How a Search Engine Might Identify Possible Query Suggestions
Like the information architects who organize the content on websites, search engine designers should aspire to provide users with scent at every step of their information-seeking process. Techniques like query suggestions, faceted search and results clustering all offer users the opportunity to make progress on their next step, rather than always having to restart the information-seeking process from scratch. Indeed, faceted search is a popular technique for offering users such guidance.
While users are ultimately responsible for expressing their information needs, it is the search engine’s job to act like a reference librarian and help the users in this process.
Reconsidering Relevance and Embracing Interaction
by Daniel Tunkelang
When you search at Google, you may notice some alternative search query suggestions within your results.

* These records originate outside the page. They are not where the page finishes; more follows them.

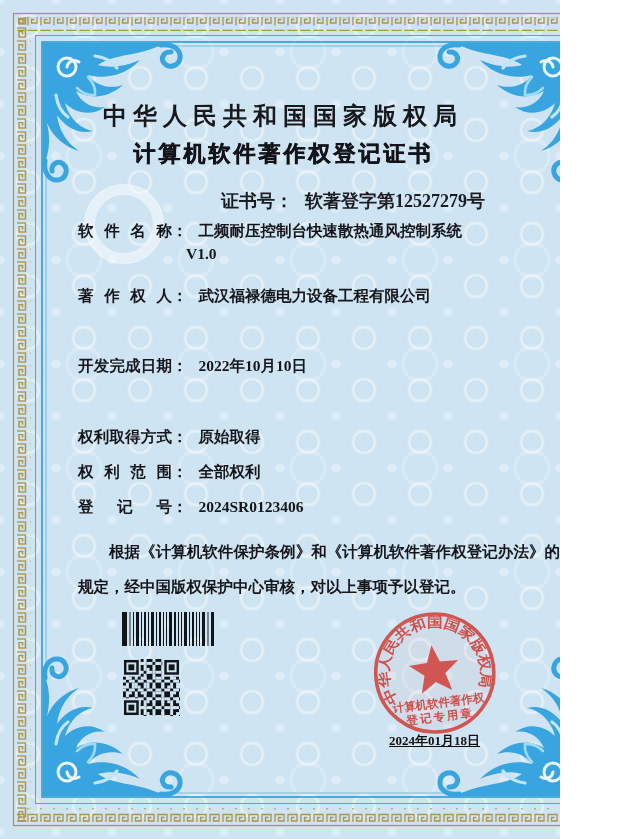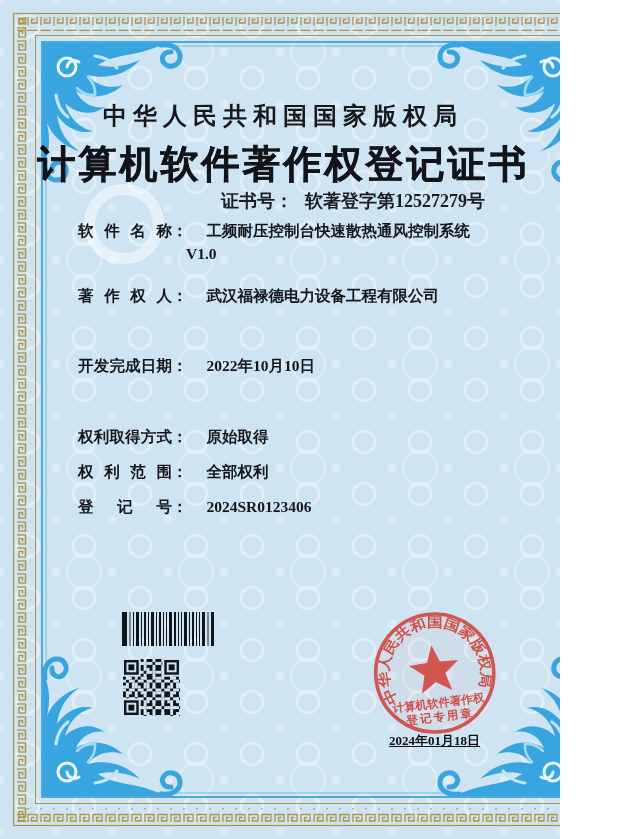--- a/index.html
+++ b/index.html
@@ -20,7 +20,7 @@
   .frame-svg{left:0;top:0;}
   .authority{left:0;right:0;top:100px;text-align:center;font-size:24px;font-weight:900;
     color:#17181c;letter-spacing:6px;padding-left:6px;}
-  .main-title{left:4px;right:0;top:139px;text-align:center;font-size:38px;font-weight:900;
+  .main-title{left:4px;right:0;top:139px;text-align:center;font-size:22px;font-weight:900;
     color:#131419;letter-spacing:3px;padding-left:3px;-webkit-text-stroke:0.5px #131419;}
   .cert-no{right:75px;top:189px;font-size:18px;font-weight:bold;color:#1b1c22;}
   .cert-no .gap{display:inline-block;width:12px;}

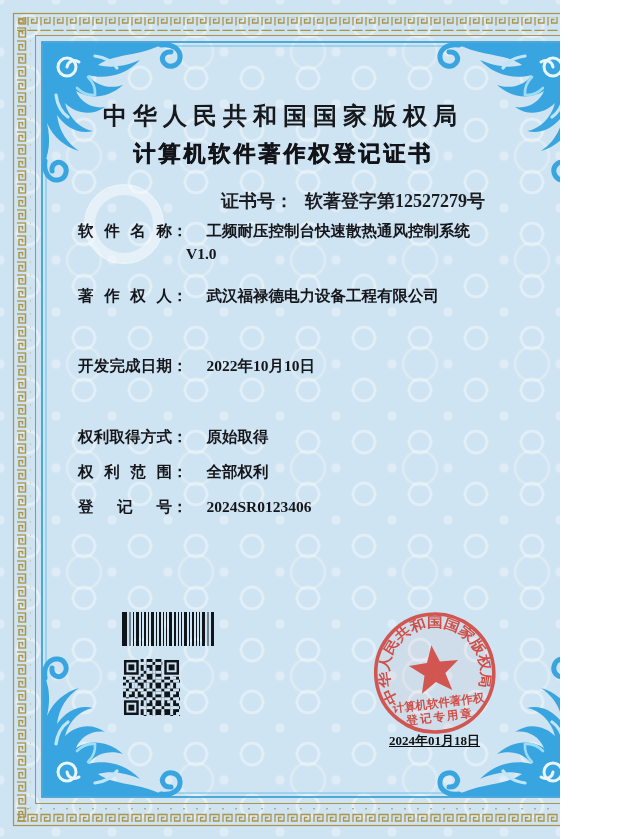--- a/index.html
+++ b/index.html
@@ -27,7 +27,7 @@
   .field-row{left:78px;font-size:15.5px;font-weight:bold;color:#15161b;white-space:nowrap;}
   .ltext{display:inline-block;width:94px;text-align:justify;text-align-last:justify;}
   .colon{display:inline-block;}
-  .fvalue{margin-left:15px;}
+  .fvalue{margin-left:7px;}
   .value2{left:186px;font-size:15.5px;font-weight:bold;color:#15161b;}
   .statement{left:78px;top:534px;width:482px;font-size:15.5px;font-weight:bold;color:#15161b;
     line-height:35px;text-align:justify;text-indent:2em;}

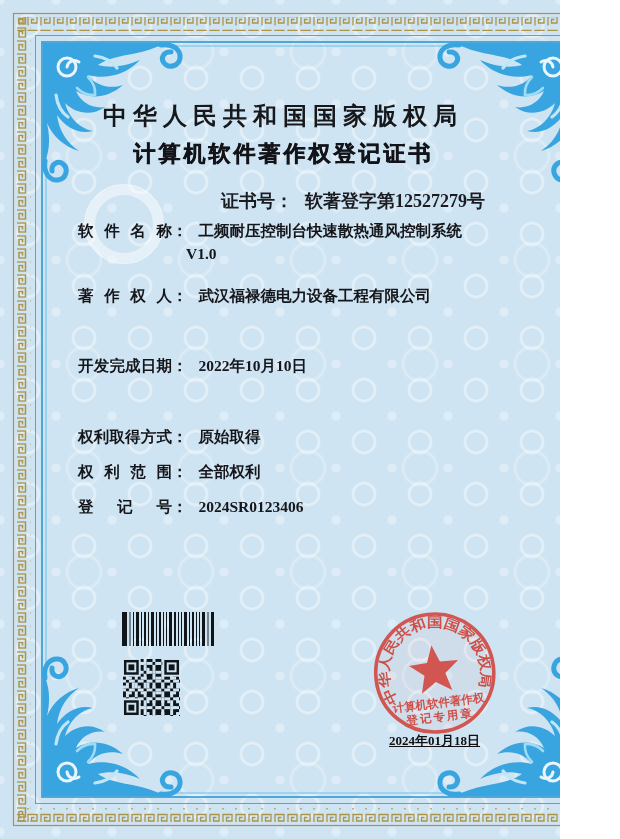--- a/index.html
+++ b/index.html
@@ -128,6 +128,7 @@
     <span class="fvalue">2024SR0123406</span>
   </div>
 
+  <div class="abs statement">根据《计算机软件保护条例》和《计算机软件著作权登记办法》的规定，经中国版权保护中心审核，对以上事项予以登记。</div>
 
   <svg class="abs barcode" width="92" height="34" viewBox="0 0 92 34">
     <g fill="#10151a">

Those query suggestions offer related terms that might be helpful when the terms you used might not quite provide the information that you’re looking for. There are a number of different ways that a search engine might locate and identify potential query suggestions. One is by looking at the search engine’s query log files for potential suggestions. The other involves looking at the frequency of terms that show up in documents found in search results, or search result snippets for a particular query.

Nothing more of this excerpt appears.